# About this exercise
Look through the records below for the line with "[473,186,570,200] VerliteDisabled ->". Return that line and each one after it up to and including the line with "[136,353,202,366] continious ->", exactly.

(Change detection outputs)
++++++++++

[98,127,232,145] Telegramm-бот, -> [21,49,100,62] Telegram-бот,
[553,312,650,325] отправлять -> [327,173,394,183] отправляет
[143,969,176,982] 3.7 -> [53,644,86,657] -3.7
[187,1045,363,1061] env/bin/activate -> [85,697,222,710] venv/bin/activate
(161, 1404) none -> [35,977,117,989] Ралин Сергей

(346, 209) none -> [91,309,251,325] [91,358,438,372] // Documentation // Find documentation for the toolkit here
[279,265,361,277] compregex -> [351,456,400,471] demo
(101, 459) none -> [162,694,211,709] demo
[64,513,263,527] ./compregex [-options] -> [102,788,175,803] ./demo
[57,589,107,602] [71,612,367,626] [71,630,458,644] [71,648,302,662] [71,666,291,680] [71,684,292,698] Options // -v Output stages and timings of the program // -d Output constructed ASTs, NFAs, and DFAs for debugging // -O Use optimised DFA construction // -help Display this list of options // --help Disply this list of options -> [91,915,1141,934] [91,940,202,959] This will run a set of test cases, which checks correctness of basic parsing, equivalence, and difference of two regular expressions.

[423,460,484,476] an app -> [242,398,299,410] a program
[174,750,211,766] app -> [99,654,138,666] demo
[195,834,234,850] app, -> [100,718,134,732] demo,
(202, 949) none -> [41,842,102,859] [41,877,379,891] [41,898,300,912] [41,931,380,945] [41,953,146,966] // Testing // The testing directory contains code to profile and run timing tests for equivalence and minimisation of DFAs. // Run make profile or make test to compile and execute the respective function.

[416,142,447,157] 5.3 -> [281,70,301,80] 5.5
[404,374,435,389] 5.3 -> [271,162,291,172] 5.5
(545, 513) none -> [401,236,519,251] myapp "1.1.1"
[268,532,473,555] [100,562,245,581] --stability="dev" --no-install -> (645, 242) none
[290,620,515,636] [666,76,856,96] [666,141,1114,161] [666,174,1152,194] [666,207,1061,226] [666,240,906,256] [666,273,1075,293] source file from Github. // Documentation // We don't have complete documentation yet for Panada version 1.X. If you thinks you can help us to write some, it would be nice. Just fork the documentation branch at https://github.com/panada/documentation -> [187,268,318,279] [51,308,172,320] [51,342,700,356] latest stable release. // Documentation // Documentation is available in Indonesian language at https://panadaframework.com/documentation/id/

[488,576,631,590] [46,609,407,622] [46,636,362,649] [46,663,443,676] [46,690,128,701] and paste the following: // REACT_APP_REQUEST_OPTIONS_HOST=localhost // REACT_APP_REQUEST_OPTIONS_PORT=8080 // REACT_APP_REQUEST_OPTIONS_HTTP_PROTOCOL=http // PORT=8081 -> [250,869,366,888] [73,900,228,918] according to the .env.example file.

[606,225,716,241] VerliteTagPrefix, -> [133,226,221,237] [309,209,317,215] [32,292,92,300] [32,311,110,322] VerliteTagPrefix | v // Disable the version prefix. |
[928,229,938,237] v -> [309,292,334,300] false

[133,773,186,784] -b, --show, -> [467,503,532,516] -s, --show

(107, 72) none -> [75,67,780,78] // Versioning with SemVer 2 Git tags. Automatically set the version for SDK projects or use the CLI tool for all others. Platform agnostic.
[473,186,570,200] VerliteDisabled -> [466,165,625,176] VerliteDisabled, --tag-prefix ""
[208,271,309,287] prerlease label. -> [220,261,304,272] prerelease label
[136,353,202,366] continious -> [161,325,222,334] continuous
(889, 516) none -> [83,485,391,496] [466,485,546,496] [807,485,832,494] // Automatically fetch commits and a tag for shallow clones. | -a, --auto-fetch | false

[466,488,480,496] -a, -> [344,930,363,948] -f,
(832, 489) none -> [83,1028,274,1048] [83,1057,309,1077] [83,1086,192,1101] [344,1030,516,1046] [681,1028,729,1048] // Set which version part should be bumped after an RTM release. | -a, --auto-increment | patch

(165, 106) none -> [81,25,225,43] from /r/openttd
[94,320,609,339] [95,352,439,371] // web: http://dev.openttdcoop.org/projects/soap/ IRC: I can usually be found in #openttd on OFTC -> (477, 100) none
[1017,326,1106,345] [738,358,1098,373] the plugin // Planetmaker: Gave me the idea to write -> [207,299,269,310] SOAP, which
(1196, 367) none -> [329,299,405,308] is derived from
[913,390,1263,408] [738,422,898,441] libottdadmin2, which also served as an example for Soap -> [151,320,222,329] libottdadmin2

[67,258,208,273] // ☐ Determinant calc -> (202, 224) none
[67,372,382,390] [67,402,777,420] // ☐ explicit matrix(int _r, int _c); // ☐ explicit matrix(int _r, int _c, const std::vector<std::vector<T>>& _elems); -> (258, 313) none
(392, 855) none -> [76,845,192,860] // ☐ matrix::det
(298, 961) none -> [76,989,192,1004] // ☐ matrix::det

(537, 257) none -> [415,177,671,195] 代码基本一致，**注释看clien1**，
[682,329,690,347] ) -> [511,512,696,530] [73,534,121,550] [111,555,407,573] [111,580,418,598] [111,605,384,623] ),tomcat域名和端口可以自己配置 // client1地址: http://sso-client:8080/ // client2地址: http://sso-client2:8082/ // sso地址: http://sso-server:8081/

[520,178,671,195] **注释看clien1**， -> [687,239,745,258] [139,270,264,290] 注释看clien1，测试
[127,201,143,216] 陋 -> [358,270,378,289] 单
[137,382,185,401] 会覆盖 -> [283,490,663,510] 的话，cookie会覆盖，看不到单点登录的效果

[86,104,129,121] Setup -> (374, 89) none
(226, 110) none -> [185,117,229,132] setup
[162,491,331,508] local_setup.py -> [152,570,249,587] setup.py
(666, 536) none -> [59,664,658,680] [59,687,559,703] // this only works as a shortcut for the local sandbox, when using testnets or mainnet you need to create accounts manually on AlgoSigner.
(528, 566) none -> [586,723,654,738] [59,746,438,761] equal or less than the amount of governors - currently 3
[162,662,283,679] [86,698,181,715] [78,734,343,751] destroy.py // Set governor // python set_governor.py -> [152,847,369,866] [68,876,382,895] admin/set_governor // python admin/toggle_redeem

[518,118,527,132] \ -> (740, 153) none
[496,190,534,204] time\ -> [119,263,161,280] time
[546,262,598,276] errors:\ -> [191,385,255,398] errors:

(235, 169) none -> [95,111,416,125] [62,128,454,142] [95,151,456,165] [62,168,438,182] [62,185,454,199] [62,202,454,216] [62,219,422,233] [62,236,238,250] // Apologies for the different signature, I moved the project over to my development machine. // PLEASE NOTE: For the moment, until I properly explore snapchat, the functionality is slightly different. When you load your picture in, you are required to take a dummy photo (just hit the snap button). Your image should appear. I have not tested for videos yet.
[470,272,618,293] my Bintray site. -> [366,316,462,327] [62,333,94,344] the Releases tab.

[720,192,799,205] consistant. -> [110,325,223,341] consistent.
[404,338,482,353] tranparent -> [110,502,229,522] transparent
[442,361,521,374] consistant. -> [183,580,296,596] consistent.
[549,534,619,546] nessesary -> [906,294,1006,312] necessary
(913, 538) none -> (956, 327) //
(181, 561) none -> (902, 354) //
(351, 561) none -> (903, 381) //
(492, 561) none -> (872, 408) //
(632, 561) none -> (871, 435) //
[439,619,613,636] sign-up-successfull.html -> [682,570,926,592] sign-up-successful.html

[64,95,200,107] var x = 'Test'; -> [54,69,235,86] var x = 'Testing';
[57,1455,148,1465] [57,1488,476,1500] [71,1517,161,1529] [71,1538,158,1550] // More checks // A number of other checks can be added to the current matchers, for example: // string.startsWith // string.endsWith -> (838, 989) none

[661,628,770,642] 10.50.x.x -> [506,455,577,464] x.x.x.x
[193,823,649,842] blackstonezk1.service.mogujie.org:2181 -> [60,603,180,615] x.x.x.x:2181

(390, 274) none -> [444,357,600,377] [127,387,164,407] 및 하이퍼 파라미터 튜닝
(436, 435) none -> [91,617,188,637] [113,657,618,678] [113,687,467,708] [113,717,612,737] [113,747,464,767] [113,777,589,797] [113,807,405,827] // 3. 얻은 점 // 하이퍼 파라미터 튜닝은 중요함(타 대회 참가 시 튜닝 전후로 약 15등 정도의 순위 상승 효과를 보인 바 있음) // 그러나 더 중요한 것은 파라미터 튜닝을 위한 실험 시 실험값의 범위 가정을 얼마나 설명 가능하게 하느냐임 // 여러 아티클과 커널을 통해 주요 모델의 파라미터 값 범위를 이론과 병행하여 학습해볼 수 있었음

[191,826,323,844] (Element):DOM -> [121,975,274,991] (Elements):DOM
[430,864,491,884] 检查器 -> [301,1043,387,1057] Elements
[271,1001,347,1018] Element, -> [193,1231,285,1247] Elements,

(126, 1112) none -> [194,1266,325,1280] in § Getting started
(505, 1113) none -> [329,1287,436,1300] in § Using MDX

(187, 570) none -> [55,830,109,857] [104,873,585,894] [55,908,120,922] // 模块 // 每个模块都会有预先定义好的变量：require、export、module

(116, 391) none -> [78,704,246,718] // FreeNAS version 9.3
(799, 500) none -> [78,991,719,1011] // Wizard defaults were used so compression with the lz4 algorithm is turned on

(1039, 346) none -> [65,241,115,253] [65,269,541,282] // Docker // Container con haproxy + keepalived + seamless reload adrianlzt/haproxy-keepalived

++++++++++

# Result for this task
[473,186,570,200] VerliteDisabled -> [466,165,625,176] VerliteDisabled, --tag-prefix ""
[208,271,309,287] prerlease label. -> [220,261,304,272] prerelease label
[136,353,202,366] continious -> [161,325,222,334] continuous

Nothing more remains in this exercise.